Nel '96 abbiamo fatto un contratto sulla banca a ore per abbattere la ciclicità che ha consentito di reggere una certa flessibilità del mercato e questo ci ha permesso di  evitare ripercussioni pesanti sui lavoratori.
Ci sono stati contratti aziendali conclusi con applausi finali dei lavoratori, che facevano sempre piacere, e ci sono stati altri momenti in cui ci dicevano "ma che cosa avete fatto?".

In azienda non abbiamo mai avuto problemi di violenza, ma c’era un delegato che diceva che le Brigate rosse erano vicine ai lavoratori, che non erano delinquenti, era un ragazzo giovane. L’abbiamo richiamato dicendogli di non venire più a fare certe affermazioni. Quando è scoppiata la bomba in Piazza della Loggia, lui era lì, io ero a casa perché era la mattina che tornava a casa mia moglie dall’ospedale che era appena nato mio figlio.

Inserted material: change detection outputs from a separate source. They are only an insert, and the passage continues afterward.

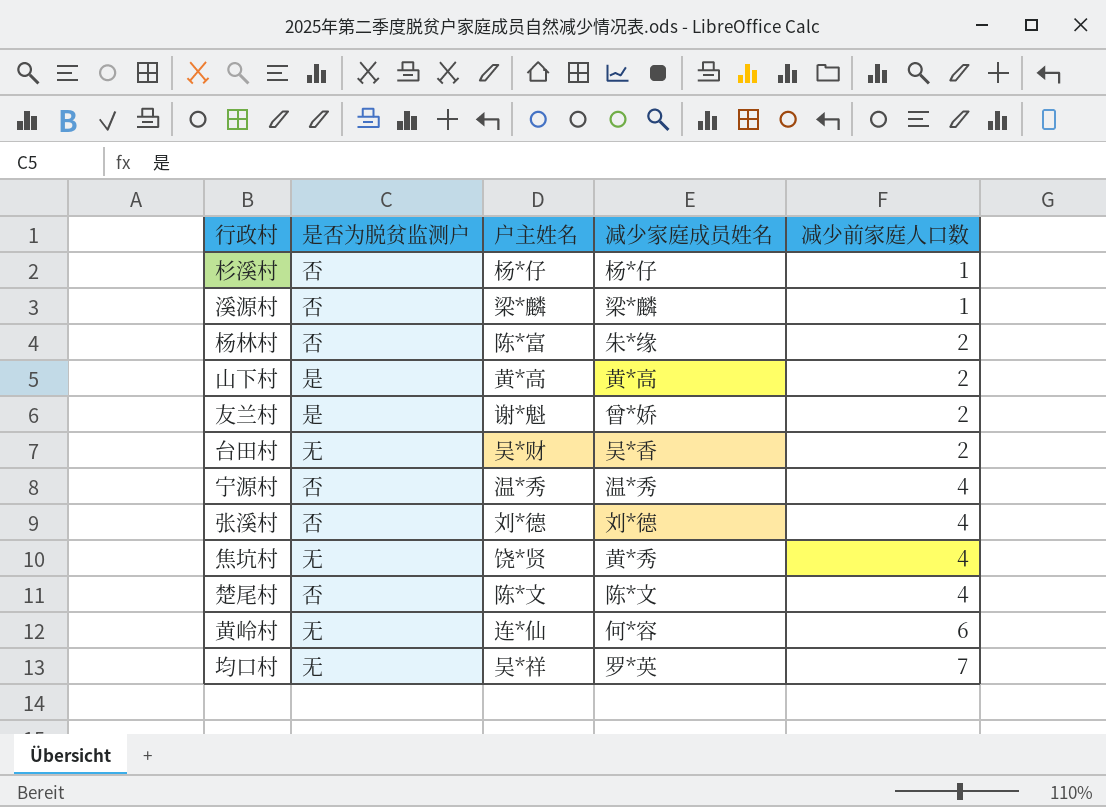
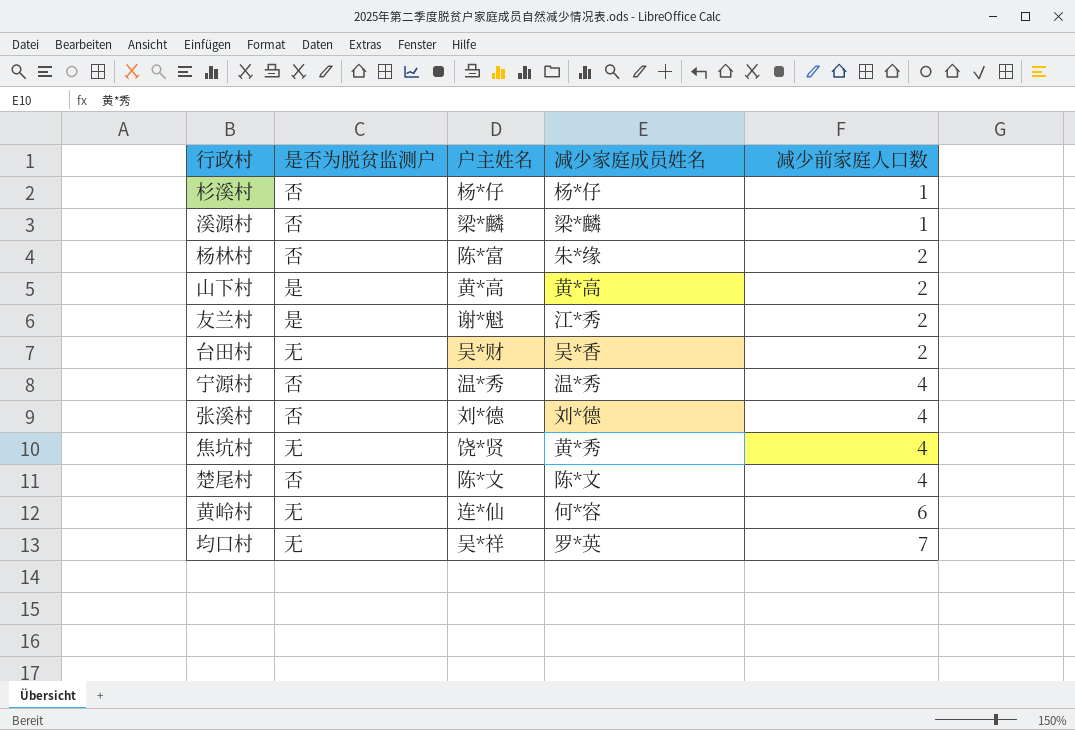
友兰村 | 减少家庭成员姓名: 曾*娇 -> 江*秀

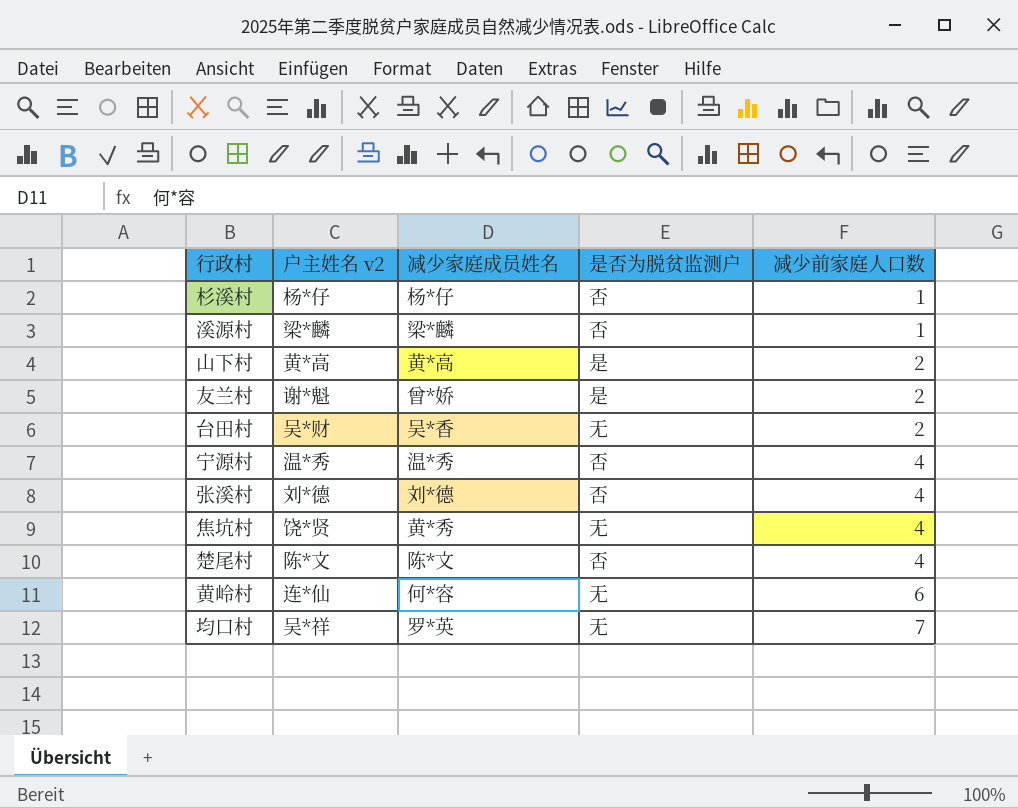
column name: 户主姓名 -> 户主姓名 v2
column 是否为脱贫监测户 | position: 2 -> 4
row 杨林村: 否 | 陈*富 | 朱*缘 | 2 -> none
友兰村 | 减少家庭成员姓名: 江*秀 -> 曾*娇

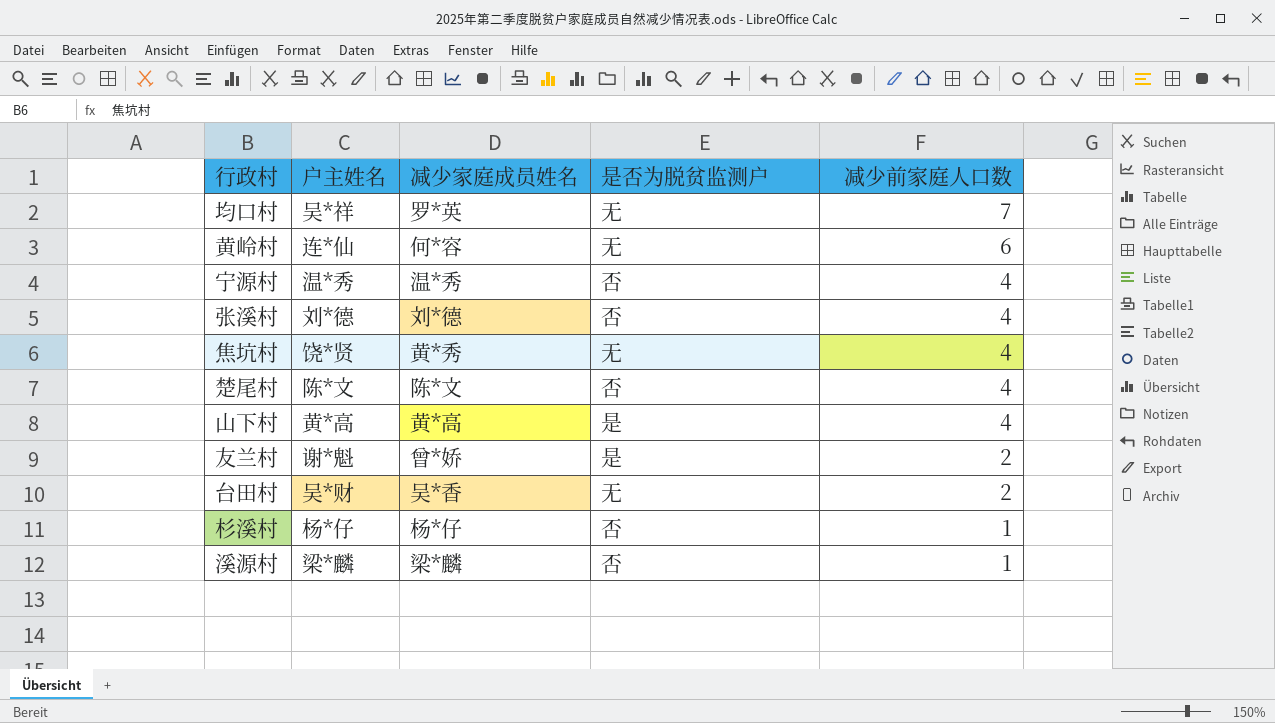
row order: 减少前家庭人口数 ascending -> 减少前家庭人口数 descending
column name: 户主姓名 v2 -> 户主姓名
山下村 | 减少前家庭人口数: 2 -> 4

Ho sempre partecipato ai percorsi formativi della Fim. Ho sempre lavorato in rapporto con la segreteria provinciale, perché quando hai un certo numero di tessere il telefono con la segreteria è diretto e hai sempre le risposte che ti servono. Mi confrontavo sempre con la segreteria e non è che facessi a modo mio, la Fim era sempre al corrente della situazione in azienda, ancor prima che le cose succedessero. Questo perché Lanfranchi è il padrone di una volta. Quando prendono una decisione non tornano indietro. Nella mia situazione di impiegato che aveva contatti con i livelli dirigenziali, riuscivo ad avere informazioni di prima mano e riuscivo a condizionare certe scelte, era importante conoscere le situazioni e avere la possibilità di intervenire prima che le decisioni venissero prese. Certo quando serviva si faceva sciopero e si andava sui cancelli senza problemi. Personalmente, dal punto di vista sindacale, mi realizzavo più nella trattativa che nella lotta. La lotta serviva quando la trattativa si fermava e si doveva smuoverla. Io ho proseguito l’esperienza del Turra, ma in un modo più democratico, meno da boss. Nessuno osava contestarlo in assemblea  e anch’io per certi versi ho proseguito lungo la strada che lui aveva aperto e in qualche modo potevo gestire le trattative come piaceva a me.

Non ho mai avuto impegni politici diretti. Oggi sono iscritto alla Margherita. Negli anni scorsi più volte mi hanno proposto di andare in lista, ma facendo parte del direttivo provinciale della Fim c’era l’incompatibilità e ho sempre scelto il sindacato. Anche perché la politica sindacale è più immediata e io la preferisco.
Oggi la gente ha bisogno di servizi. Chiari è il centro zona dell’Inas. Io esco dalla fabbrica in permesso sindacale con tutte le pratiche dei lavoratori dell’azienda e le porto all’operatore zona. In questo modo riesco a dare risposte a tutte le richieste che ci sono in azienda senza che i lavoratori siano costretti a muoversi. Questo è molto apprezzato e la gente gradisce molto avere risposte precise sui propri problemi personali.
Quando andrò in pensione penso che continuerò ad impegnarmi in questo ambito.
Sono presidente del gruppo sportivo di calcio dell’oratorio.

Mia moglie non mi ha mai contrastato nei miei impegni. Lei ha i suoi giri, il suo mondo e non ci sono mai stati problemi particolari. E’ una casalinga convinta.